The site is simple and clear, which is most important for a mobile website. A lot of time should be spent organizing the site in a way that’s understandable to users and beneficial to you, which is what I feel Drugstore.com has been able to accomplish here. They have a banner for featured products at the top, their free shipping offer (which is crucial for a site with low cost items like this), a search bar and a listing of each category that takes up no more than the whole screen.
Allowing customers to see every category without scrolling is hard to do, yet very helpful in terms of getting them to the product fast. The subcategories seem to be grouped according to the product types (ie: eye care comes after contact lenses). Depending on the nature of your products, you can also organize items in alphabetical order, though grouping by type is best here as customers may be thinking of different terms when looking for an item on your list. To group properly, think of a brick and mortar store where these items are sold. How are products grouped there? Typically, these groupings are what customers come to expect from their shopping experience both online and offline.

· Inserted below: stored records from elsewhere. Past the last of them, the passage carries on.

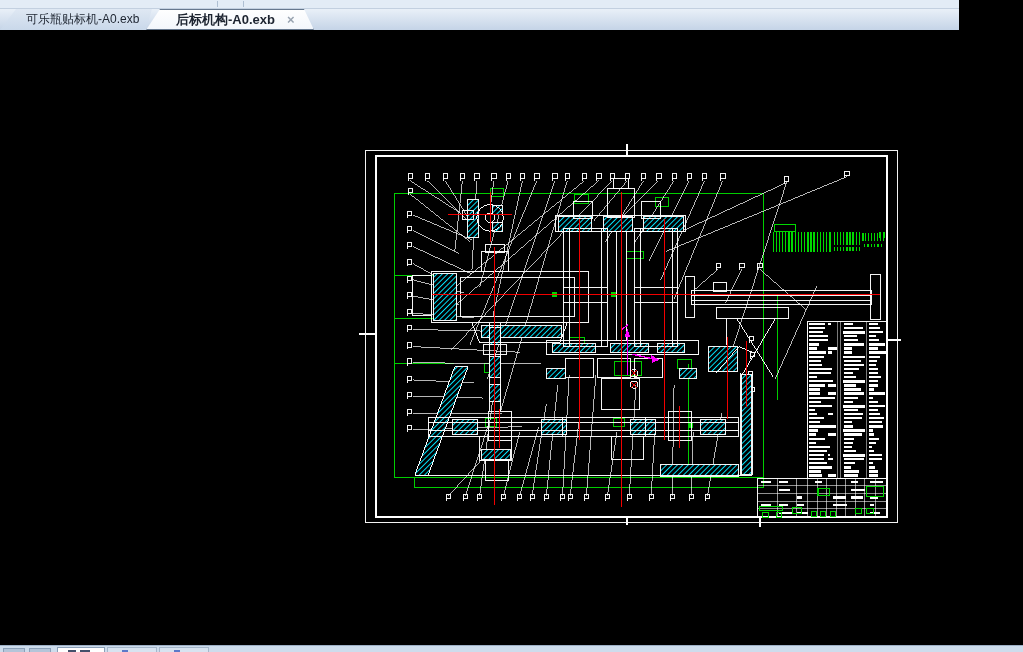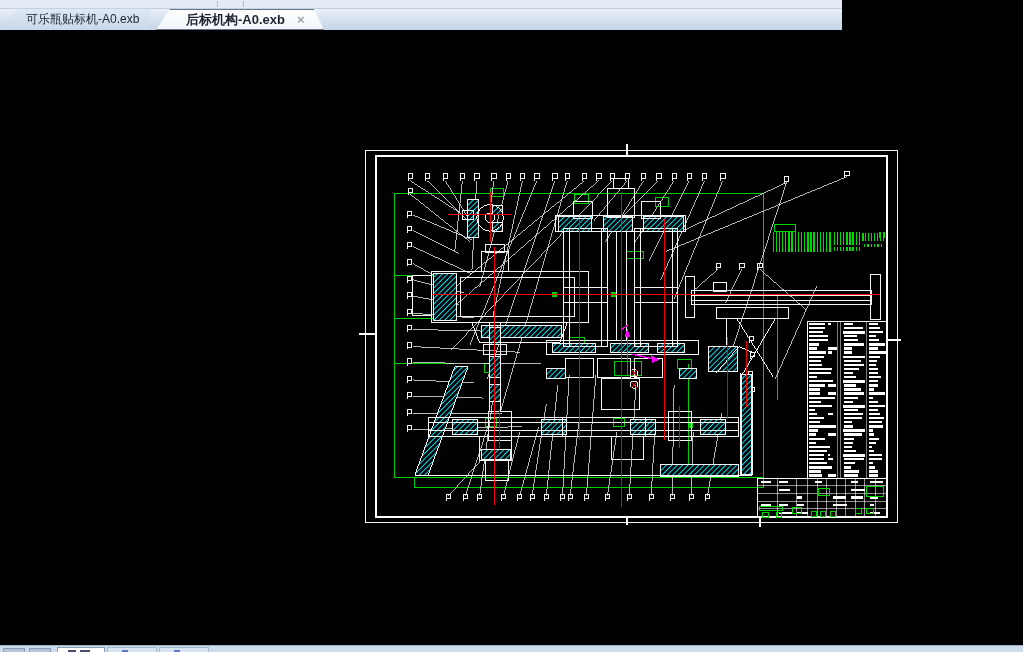--- a/index.html
+++ b/index.html
@@ -1,30 +1,30 @@
 <!DOCTYPE html>
 <html><head>
 <meta charset="utf-8">
 <style>
   html,body{margin:0;padding:0;background:#000;width:1023px;height:652px;overflow:hidden;
     font-family:"Liberation Sans",sans-serif;}
   #app{position:relative;width:1023px;height:652px;background:#000;}
   
-  .tabbar{position:absolute;top:0;left:0;width:842px;height:30px;background:#cfdded;}
+  .tabbar{position:absolute;top:0;left:0;width:959px;height:30px;background:#cfdded;}
   .topstrip{position:absolute;top:0;left:0;right:0;height:8px;background:#e3ecf6;
     border-bottom:1px solid #c3d0e0;}
   .topstrip .sep{position:absolute;top:1px;bottom:1px;width:1px;background:#aebfd2;}
   .tabsrow{position:absolute;top:9px;left:0;right:0;height:21px;
     background:linear-gradient(#e9f0f8,#c5d4e7);border-bottom:1px solid #7f93ab;}
   .tab{position:absolute;top:0;height:21px;display:flex;align-items:center;
     color:#1d2430;font-size:12px;white-space:nowrap;cursor:default;}
   .tab.inactive{left:0px;width:152px;padding-left:26px;box-sizing:border-box;
     background:linear-gradient(#dfe8f3,#c9d8ea);
     clip-path:polygon(16px 0,100% 0,calc(100% - 6px) 100%,0 100%);}
-  .tab.active{left:156px;width:168px;padding-left:30px;box-sizing:border-box;
+  .tab.active{left:146px;width:168px;padding-left:30px;box-sizing:border-box;
     background:linear-gradient(#ffffff,#f2f6fb);font-weight:bold;font-size:13px;z-index:2;
     clip-path:polygon(14px 0,158px 0,168px 100%,0 100%);
     box-shadow:inset 0 0 0 1px #66788e;text-align:right;}
   .tab .close{margin-left:12px;color:#98a3b0;font-weight:bold;font-size:13px;line-height:1;}
   
   .canvas{position:absolute;top:30px;left:0;width:1023px;height:615px;background:#000;}
   svg{display:block;}
   
   .bstrip{position:absolute;bottom:0;left:0;width:1023px;height:7px;background:#cddcec;
     border-top:1px solid #9db0c6;box-sizing:border-box;}

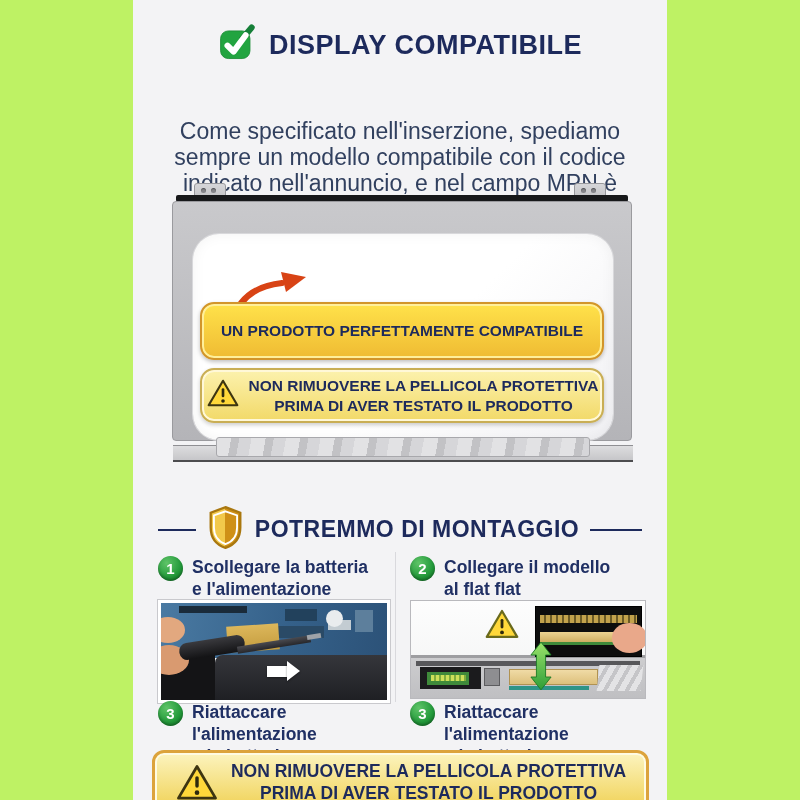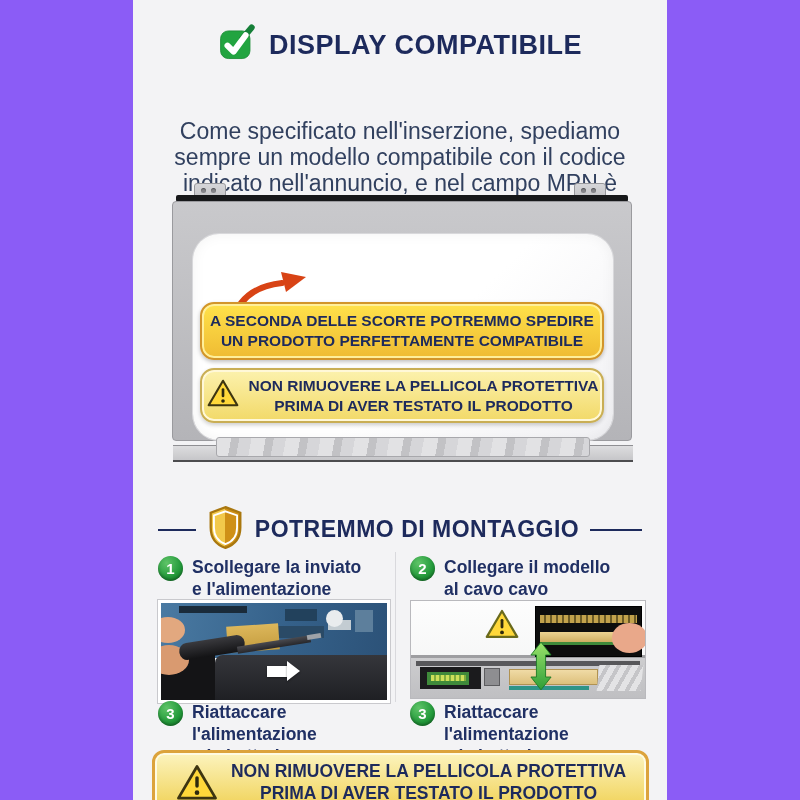--- a/index.html
+++ b/index.html
@@ -1,17 +1,17 @@
 <!DOCTYPE html>
 <html><head>
 <meta charset="utf-8">
 <style>
   html,body{margin:0;padding:0;}
   body{font-family:"Liberation Sans", sans-serif;}
-  .page{position:relative;width:800px;height:800px;background:#8b5cf6;overflow:hidden;}
+  .page{position:relative;width:800px;height:800px;background:#bef264;overflow:hidden;}
   .col{position:absolute;left:133px;top:0;width:534px;height:800px;background:#f3f3f5;}
 
   
   .hdr{position:absolute;top:24px;left:0;width:100%;display:flex;align-items:center;justify-content:center;gap:13px;}
   .hdr h1{margin:0;font-size:27px;font-weight:bold;color:#1d2a5c;letter-spacing:.5px;}
   .intro{position:absolute;top:74px;left:17px;width:500px;text-align:center;font-size:23px;line-height:26px;color:#31405f;margin-top:44px;}
 
   
   .panel{position:absolute;left:39px;top:182px;width:460px;height:290px;}
   .bracket{position:absolute;top:1px;width:30px;height:19px;background:linear-gradient(#d6d6d9,#bdbdc1);border:1px solid #97979b;border-radius:3px 3px 0 0;}
@@ -124,21 +124,20 @@
 
       <span class="redarrow">
         <svg width="90" height="55" viewBox="0 0 90 55">
           <path d="M10 52 C16 30 32 16 60 13" stroke="#d84315" stroke-width="6" fill="none" stroke-linecap="round"></path>
           <polygon points="84,7 59,2 64,22" fill="#d84315"></polygon>
         </svg>
       </span>
 
       <div class="ybox ybox1">
         <div class="txt">
-          <div>A SECONDA DELLE SCORTE POTREMMO SPEDIRE</div>
           <div>UN PRODOTTO PERFETTAMENTE COMPATIBILE</div>
         </div>
       </div>
 
       <div class="ybox ybox2">
         <span>
           <svg width="34" height="31" viewBox="0 0 64 58">
             <polygon points="32,5 59,51 5,51" fill="#ffd83a" stroke="#3d3511" stroke-width="4" stroke-linejoin="round"></polygon>
             <rect x="29.5" y="19" width="5" height="17" rx="2.5" fill="#2e2a0e"></rect>
             <circle cx="32" cy="43" r="3.4" fill="#2e2a0e"></circle>
@@ -170,32 +169,32 @@
       <h2>POTREMMO DI MONTAGGIO</h2>
       <span class="rule r"></span>
     </div>
 
     <div class="vdivider"></div>
 
     <div class="stepcol-l row1" style="top:556px;">
       <div class="step">
         <span class="stepnum">1</span>
         <span class="steplbl">
-          <div>Scollegare la inviato</div>
+          <div>Scollegare la batteria</div>
           <div>e l'alimentazione</div>
         </span>
       </div>
     </div>
 
     <div class="stepcol-r row1" style="top:556px;">
       <div class="step">
         <span class="stepnum">2</span>
         <span class="steplbl">
           <div>Collegare il modello</div>
-          <div>al cavo cavo</div>
+          <div>al flat flat</div>
         </span>
       </div>
     </div>
 
     <div class="photo ph1">
       <div class="p1-board">
         <div class="p1-chip" style="left:8%;top:6%;width:30%;height:12%;background:#1a2b3a;"></div>
         <div class="p1-chip" style="left:55%;top:10%;width:14%;height:22%;background:#22415c;"></div>
         <div class="p1-chip" style="left:74%;top:30%;width:10%;height:18%;background:#c3ccd2;"></div>
         <div class="p1-chip" style="left:46%;top:42%;width:26%;height:22%;background:#2a4a66;"></div>

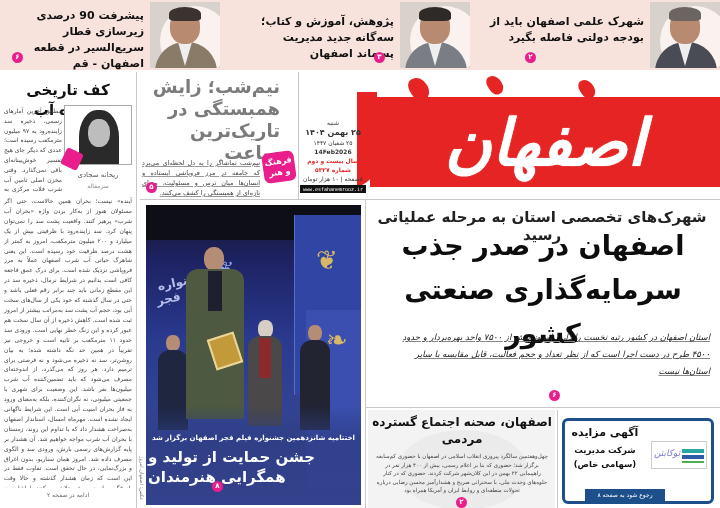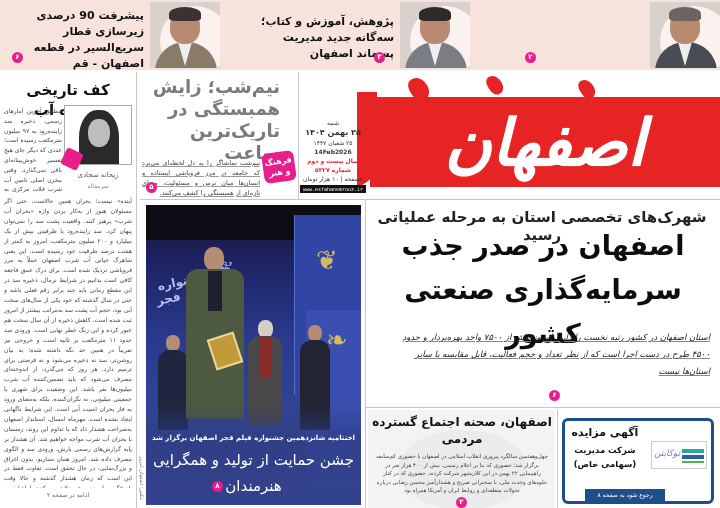--- a/index.html
+++ b/index.html
@@ -57,21 +57,21 @@
   .mainphoto .screen-r { position: absolute; left: 148px; top: 10px; width: 67px; height: 180px; background: #3045a4; border-left: 1px solid #5470c8; }
   .mainphoto .screen-r2 { position: absolute; left: 160px; top: 105px; width: 55px; height: 180px; background: #3a4fb0; }
   .mainphoto .simorgh { position: absolute; font-size: 26px; color: #d8b866; }
   .mainphoto .fest-text { position: absolute; left: 4px; top: 70px; width: 60px; color: #cfd6ff; font-size: 12px; line-height: 14px; transform: rotate(-12deg); opacity: 0.85; font-weight: bold; }
   .person { position: absolute; }
   .person .h { position: absolute; border-radius: 45%; background: #b58d74; }
   .person .b { position: absolute; border-radius: 12px 12px 0 0; }
   .mainphoto .plaque { position: absolute; left: 65px; top: 130px; width: 28px; height: 32px; background: #c39a3a; border: 2px solid #e9d59a; transform: rotate(-18deg); }
   .mainphoto .overlay { position: absolute; left: 0; top: 200px; width: 215px; height: 100px; background: linear-gradient(180deg,rgba(30,40,90,0) 0%,rgba(45,60,130,0.75) 35%,rgba(50,65,140,0.9) 100%); }
   .mainphoto .kicker { position: absolute; left: 2px; top: 228px; width: 211px; font-size: 7px; line-height: 10px; text-align: center; color: #fff; font-weight: bold; }
-  .mainphoto .headline { position: absolute; left: 2px; top: 242px; width: 211px; font-size: 15px; line-height: 26px; text-align: center; color: #fff; font-weight: normal; }
+  .mainphoto .headline { position: absolute; left: 2px; top: 242px; width: 211px; font-size: 15px; line-height: 20px; text-align: left; color: #fff; font-weight: bold; }
   .photocredit { position: absolute; left: 137px; top: 420px; width: 8px; height: 80px; writing-mode: vertical-rl; font-size: 5px; color: #777; }
   .sp-ad { position: absolute; left: 327px; top: 482px; width: 34px; height: 22px; background: rgba(200,110,120,0.8); color: #fff; font-size: 8px; line-height: 22px; text-align: center; font-weight: bold; margin-top: 37px; }
 
   
   .kicker-main { position: absolute; left: 372px; top: 208px; width: 340px; text-align: center; font-size: 15px; font-weight: bold; color: #222; }
   .lead-headline { position: absolute; left: 368px; top: 224px; width: 350px; text-align: center; font-weight: bold; font-size: 27px; line-height: 44px; color: #0d0d0d; letter-spacing: -0.5px; }
   .lead-body { position: absolute; left: 392px; top: 329px; width: 318px; font-size: 8.5px; line-height: 17px; text-align: right; color: #222; font-style: italic; }
   .lead-body span { text-decoration: underline; text-decoration-color: #888; }
 
   
@@ -97,20 +97,21 @@
 <div class="topband"></div>
 
 <div class="teaser" style="left:480px;width:240px;">
   <div class="photo" style="left:170px;">
     <div class="blob"></div>
       <div class="body"></div>
       <div class="collar"></div>
       <div class="head"></div>
       <div class="hair" style="background:#6b6460"></div>
   </div>
+  <div class="title" style="right:76px;width:160px;">شهرک علمی اصفهان باید از بودجه دولتی فاصله بگیرد</div>
   <span class="pagebadge" style="left:45px;top:52px;">۲</span>
 </div>
 
 <div class="teaser" style="left:240px;width:240px;">
   <div class="photo" style="left:160px;">
     <div class="blob"></div>
       <div class="body" style="background:#7b7d85"></div>
       <div class="collar"></div>
       <div class="head"></div>
       <div class="hair" style="background:#2e2a28"></div>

The success of mobile commerce sites rely on the ability to organize properly. It’s true that any site should follow this rule, though the lack of space on mobile devices leaves no room for mistakes. Like many mobile shoppers, Drugstore.com customers are most likely busy urbanites looking to get a purchase in during their commute home or while at the office. Users aren’t interested in spending time on the site so much as they are to accomplish the task the came for. Keeping this in mind when designing your m-commerce site can save a lot of greif. Always remember the KISS rule. Keep it simple, stupid!